A lot of undue holiday stress comes from setting unrealistic expectations. We want to do everything and be there for everyone and have the best holiday parties. We want to make this the best holiday season yet. But many people end up feeling miserable rather than joyful because of these expectations. Instead, take some time to plan out your holiday season. Set reasonable goals and don’t expect yourself (or others) to be able to do—or want to do—absolutely everything. You’ll find a lot of stress will lift off your shoulders if you become willing to take a step back and figure out what you can actually do while still keeping your stress level manageable.
Unfortunately, a lot of shame, guilt, frustration and annoyance come with the holidays. Bad habits resurface and the cold and darkness of this time of year can have a negative effect on many people. So make it a point this holiday season to preemptively set boundaries on negativity and excess. Let this season be about spending time with loved ones, enjoying your festivities to the best of your ability and celebrating the good in your life. Remember, setting boundaries doesn’t mean you have to eliminate things you enjoy. It just means practicing moderation so you won’t look back on your decisions with regret.
Take Time for Yourself
Take some time for yourself every day and remember that it’s okay to feel the things you’re feeling. Depression, anxiety and other mental health conditions often present more of a problem during the holiday season. But you don’t have to give them ammunition in the form of ignoring them, rushing around or taking on too much responsibility. If you allow yourself time to slow down and practice deep breathing, mindfulness, meditation or stress-relieving exercises, you’ll end up feeling a lot better for the rest of the day and the rest of the season. Taking time for yourself might also mean spending time with loved ones who are able to support you.
Take Time for Loved Ones
Holidays usually mean spending time with family and friends. So make sure this year to purposefully make time for those you care about most. The holidays are a great time to offer support to and be supported by those close to you. The holiday season is also often a time of remembering loved ones who are no longer around. So take time to remember them and the way things were when they were present, and then accept that things will be different without them. From there you can create new experiences and new memories, and in doing so, honor the memories of those loved ones.

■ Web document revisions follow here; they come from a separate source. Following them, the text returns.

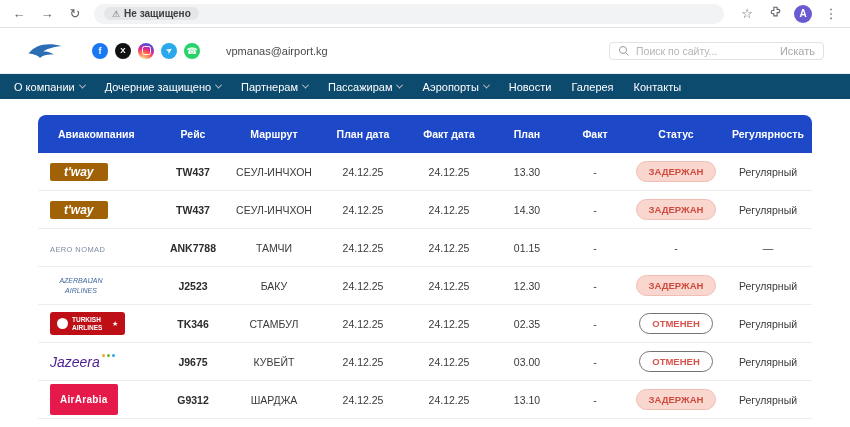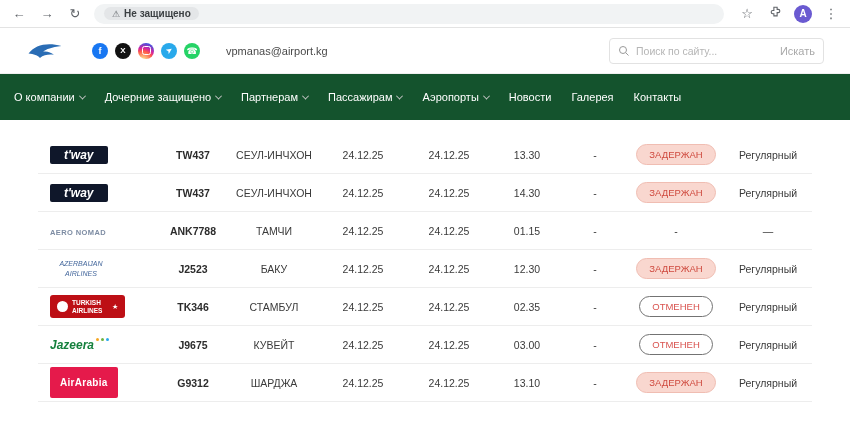--- a/index.html
+++ b/index.html
@@ -40,7 +40,7 @@
   .soc.wa { background:#25d366; font-size:9px; }
   .email-link { font-size:11px; color:#4a4a4a; text-decoration:none; margin-left:16px; cursor:pointer; }
   .header-right { margin-left:auto; display:flex; align-items:center; gap:12px; }
-  .search-box { width:215px; height:26px; border:1px solid #e2e2e2; border-radius:4px;
+  .search-box { width:215px; height:18px; border:1px solid #e2e2e2; border-radius:4px;
                 display:flex; align-items:center; padding:0 8px; gap:6px; background:#fff; }
   .search-box input { border:none; outline:none; flex:1; font-size:10.5px; color:#333;
                       font-family:"Liberation Sans", sans-serif; min-width:0; }

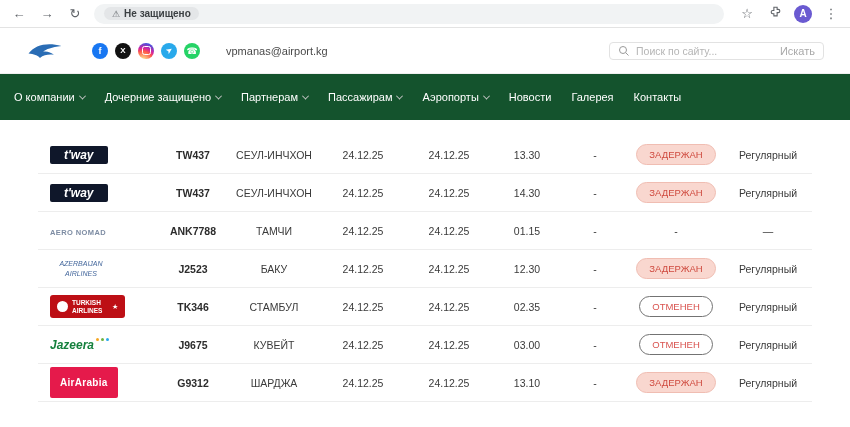--- a/index.html
+++ b/index.html
@@ -53,7 +53,7 @@
           transform:rotate(45deg) translate(-1px,-1px); display:inline-block; }
 
   
-  .main-nav { height:46px; background:#14532d; display:flex; 
+  .main-nav { height:25px; background:#0c4a6e; display:flex; 
               gap:20px; padding:0 14px; }
   .nav-item { background:none; border:none; color:#fff; font-size:11px; cursor:pointer;
               display:flex; align-items:center; gap:5px; padding:0; }

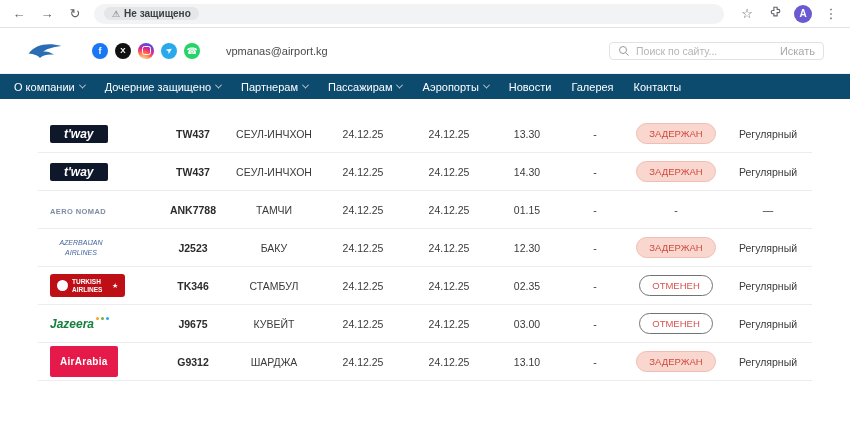--- a/index.html
+++ b/index.html
@@ -191,6 +191,17 @@
 
 <div class="content">
   <div class="flight-table">
+    <div class="t-head">
+      <div class="th">Авиакомпания</div>
+      <div class="th">Рейс</div>
+      <div class="th">Маршрут</div>
+      <div class="th">План дата</div>
+      <div class="th">Факт дата</div>
+      <div class="th">План</div>
+      <div class="th">Факт</div>
+      <div class="th">Статус</div>
+      <div class="th">Регулярность</div>
+    </div>
 
     <div class="t-row">
       <div class="cell cell-airline">

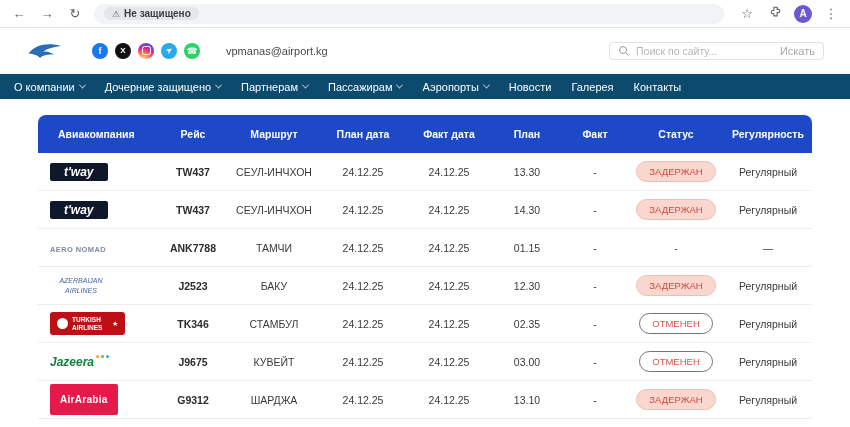--- a/index.html
+++ b/index.html
@@ -73,7 +73,7 @@
   .cell-airline { text-align:left; padding-left:12px; }
 
   .logo { display:inline-block; }
-  .logo-tway { background:#0f172a; color:#fff; font-weight:bold; font-style:italic;
+  .logo-tway { background:#a16207; color:#fff; font-weight:bold; font-style:italic;
                font-size:12px; padding:2px 14px; border-radius:2px;text-align:center; }
   .logo-aeronomad { color:#7d8ca3; font-size:7.5px; font-weight:bold; letter-spacing:.4px; }
   .logo-azal { color:#44679c; font-size:7px; font-style:italic; display:inline-block;

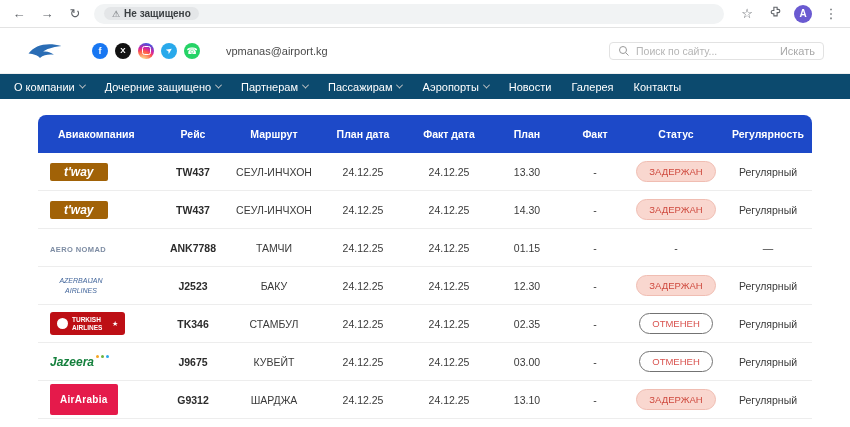--- a/index.html
+++ b/index.html
@@ -92,7 +92,7 @@
   .logo-airarabia { background:#e51a4b; color:#fff; font-weight:bold; font-size:10px;
                     padding:10px 10px; border-radius:2px; letter-spacing:.3px; }
 
-  .badge { display:inline-block; font-size:9.5px; font-weight:normal; border-radius:12px;
+  .badge { display:inline-block; font-size:9.5px; font-weight:bold; border-radius:12px;
            padding:4px 12px; }
   .badge.delayed { background:#f9d7cf; color:#cf4a3f; border:1px solid #f0bdb2; }
   .badge.canceled { background:#fff; color:#d9534f; border:1px solid #737373; }

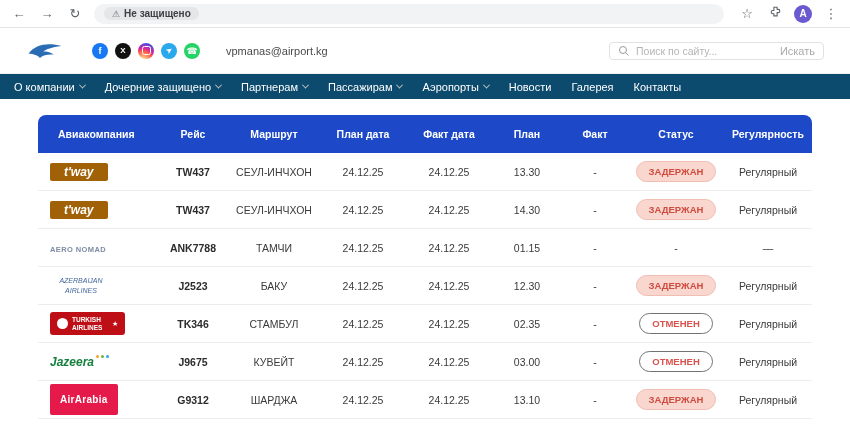--- a/index.html
+++ b/index.html
@@ -75,7 +75,7 @@
   .logo { display:inline-block; }
   .logo-tway { background:#a16207; color:#fff; font-weight:bold; font-style:italic;
                font-size:12px; padding:2px 14px; border-radius:2px;text-align:center; }
-  .logo-aeronomad { color:#7d8ca3; font-size:7.5px; font-weight:bold; letter-spacing:.4px; }
+  .logo-aeronomad { color:#7d8ca3; font-size:7.5px; font-weight:normal; letter-spacing:.4px; }
   .logo-azal { color:#44679c; font-size:7px; font-style:italic; display:inline-block;
                width:62px; line-height:1.3; text-align:center; }
   .logo-turkish { background:#bd0f15; color:#fff; border-radius:3px; padding:4px 7px;

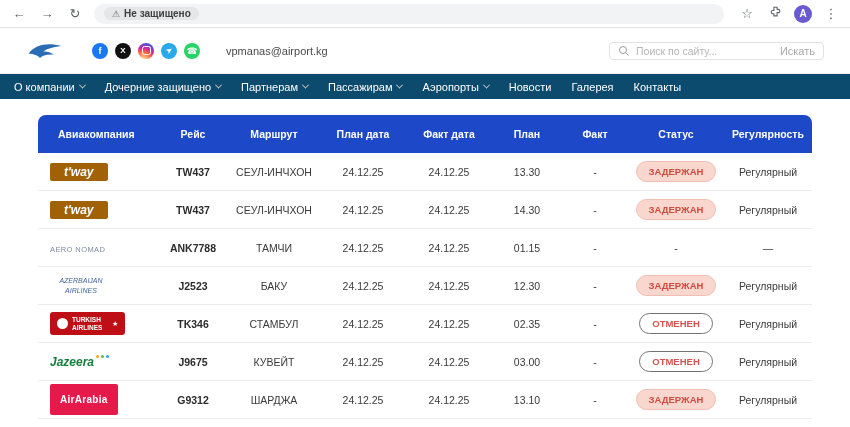--- a/index.html
+++ b/index.html
@@ -83,7 +83,7 @@
   .ta-emblem { width:11px; height:11px; border-radius:50%; background:#fff; flex:0 0 auto; }
   .ta-text { font-size:6.5px; font-weight:bold; width:36px; line-height:1.2; text-align:left; }
   .ta-star { color:#fff; font-size:7px; }
-  .logo-jazeera { color:#15803d; font-weight:bold; font-style:italic; font-size:12px; }
+  .logo-jazeera { color:#4c1d95; font-weight:normal; font-style:italic; font-size:14px; }
   .jazeera-dots { display:inline-flex; gap:2px; margin-left:2px; vertical-align:top; }
   .jazeera-dots i { width:3px; height:3px; border-radius:50%; display:inline-block; }
   .jazeera-dots i:nth-child(1){ background:#f5a623; }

The holiday season can be just as much a time for gathering together as it can be for being lonely. Just remember that there are people who care for you. Don’t be afraid to speak up or pull a trusted someone aside for a conversation if you’re having a difficult time. You matter. And if you know someone who might need a little extra guidance and support, take the initiative to reach out to them. It’ll go a long way toward showing them that you care.
Practice Gratefulness and Kindness
Thanksgiving may be the official day to celebrate gratefulness, but it can set the tone for the rest of your holiday season if you let it. Take time to remember and be thankful for all of the good things that happened in the past year. Having an attitude of gratitude can go a long way toward keeping your mental well-being in check. Beyond that, think of other people and of the fact that everyone else is likely going through similar stressors during this season. Choose to show kindness to others, even if they don’t show kindness to you, and change the world in the little ways that only you can.
It’s important to be able to discern the difference between things you can control and things you cannot control. Take time this holiday season to determine which parts of your life fit into which categories. Make plans to do what you can to change the things you can. But then allow yourself to let go of trying to control uncontrollable things and remember that these things don’t have to negatively affect or define you.